▶ [EXERCISE]: Your output should be the lines below from the one holding "in two languages?" through the one holding "what went wrong?", transcribed exactly, with no pictures.
START RECORDS SUPPLIED
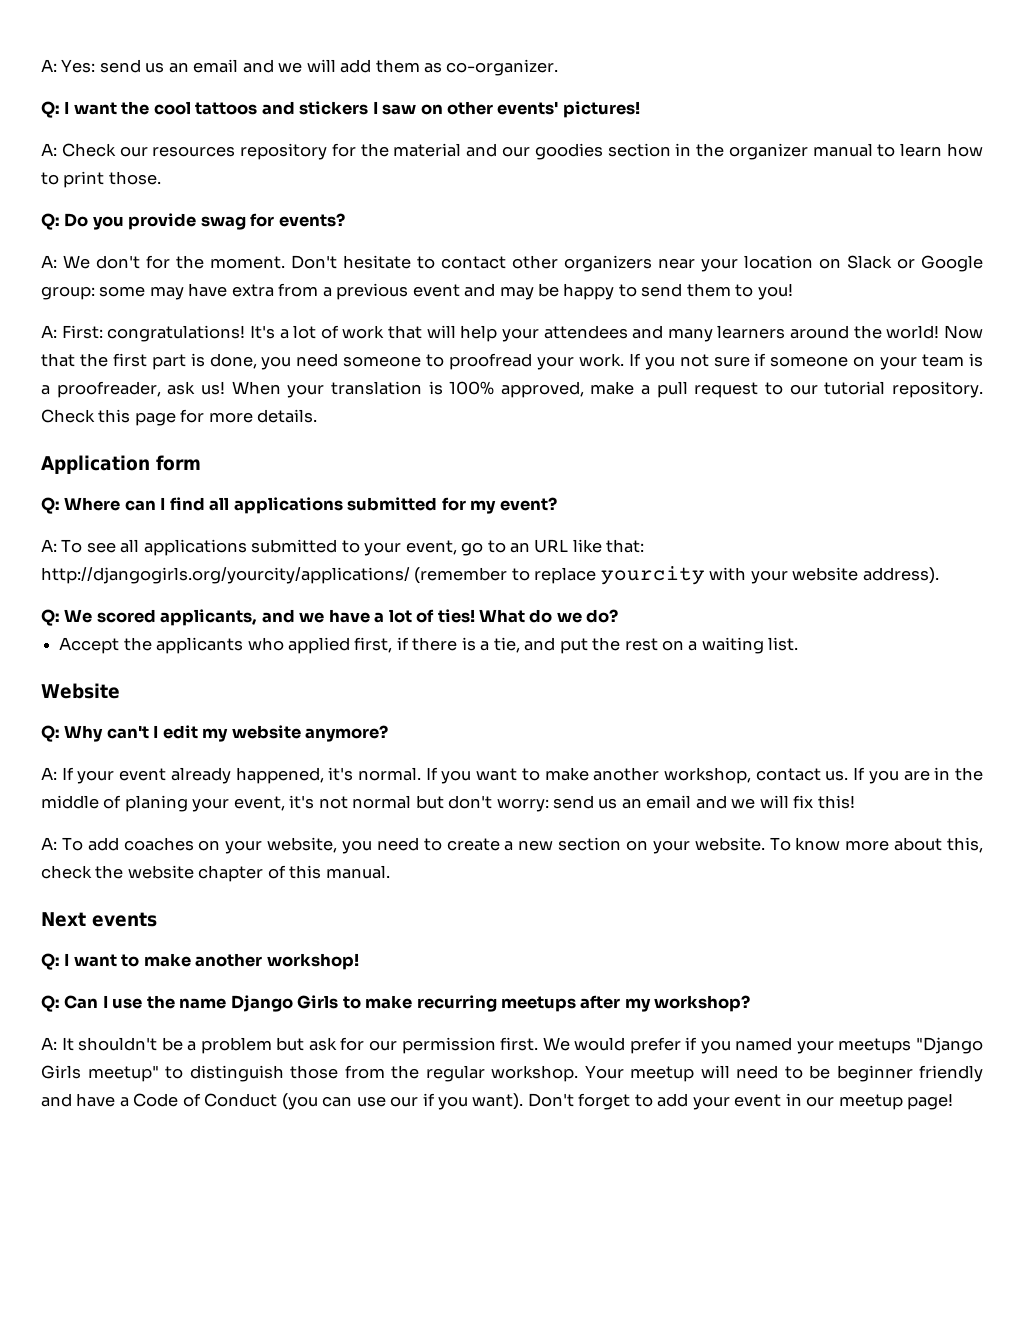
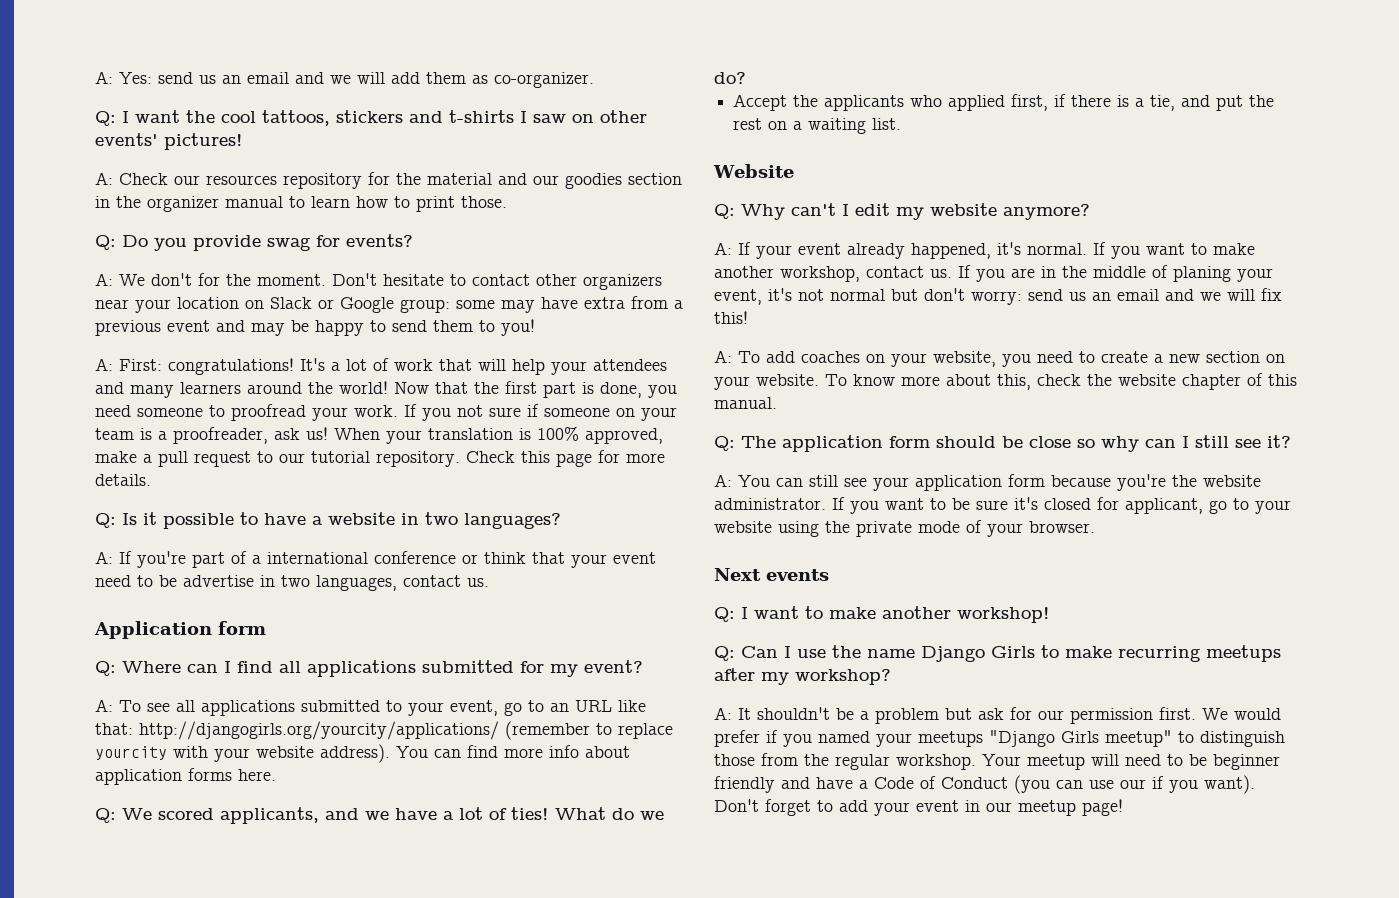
- Q: I want the cool tattoos and stickers I saw on other events' pictures!
+ Q: I want the cool tattoos, stickers and t-shirts I saw on other events' pictures!
+ Q: Is it possible to have a website in two languages?
+ A: If you're part of a international conference or think that your event need to be advertise in two languages, contact us.
+ You can find more info about application forms here.
+ Q: The application form should be close so why can I still see it?
+ A: You can still see your application form because you're the website administrator. If you want to be sure it's closed for applicant, go to your website using the private mode of your browser.

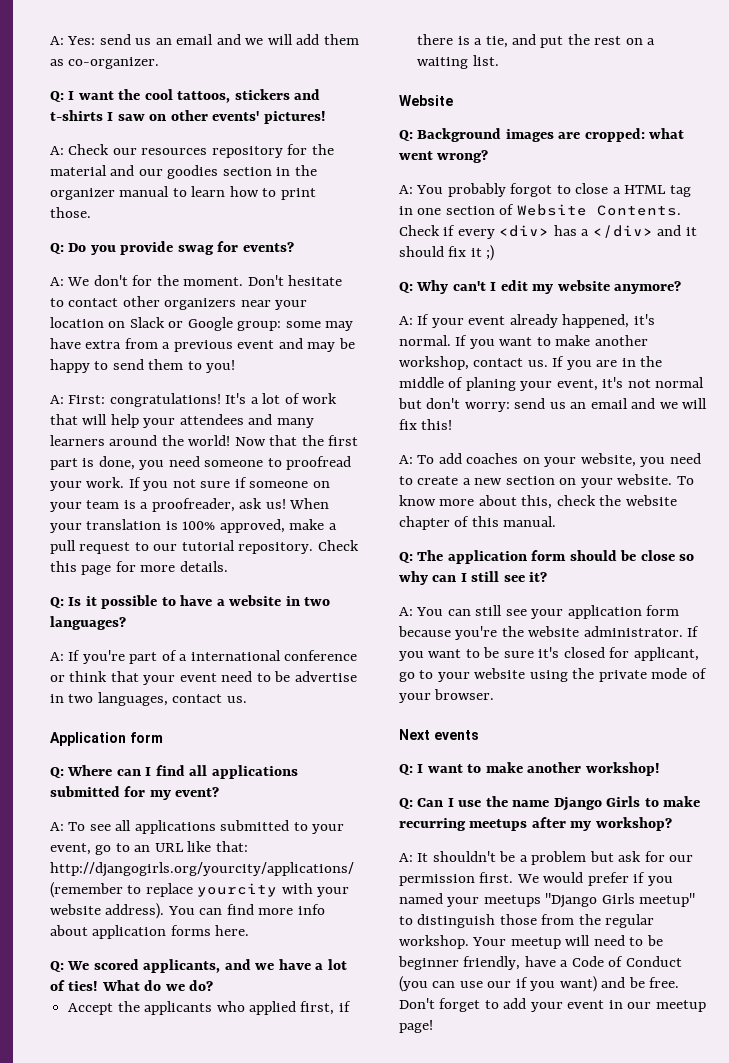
+ Q: Background images are cropped: what went wrong?
+ A: You probably forgot to close a HTML tag in one section of Website Contents. Check if every <div> has a </div> and it should fix it ;)
- Your meetup will need to be beginner friendly and have a Code of Conduct (you can use our if you want).
+ Your meetup will need to be beginner friendly, have a Code of Conduct (you can use our if you want) and be free.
END RECORDS SUPPLIED
▶ [SOLVED PROBLEM]:
+ Q: Is it possible to have a website in two languages?
+ A: If you're part of a international conference or think that your event need to be advertise in two languages, contact us.
+ You can find more info about application forms here.
+ Q: The application form should be close so why can I still see it?
+ A: You can still see your application form because you're the website administrator. If you want to be sure it's closed for applicant, go to your website using the private mode of your browser.

+ Q: Background images are cropped: what went wrong?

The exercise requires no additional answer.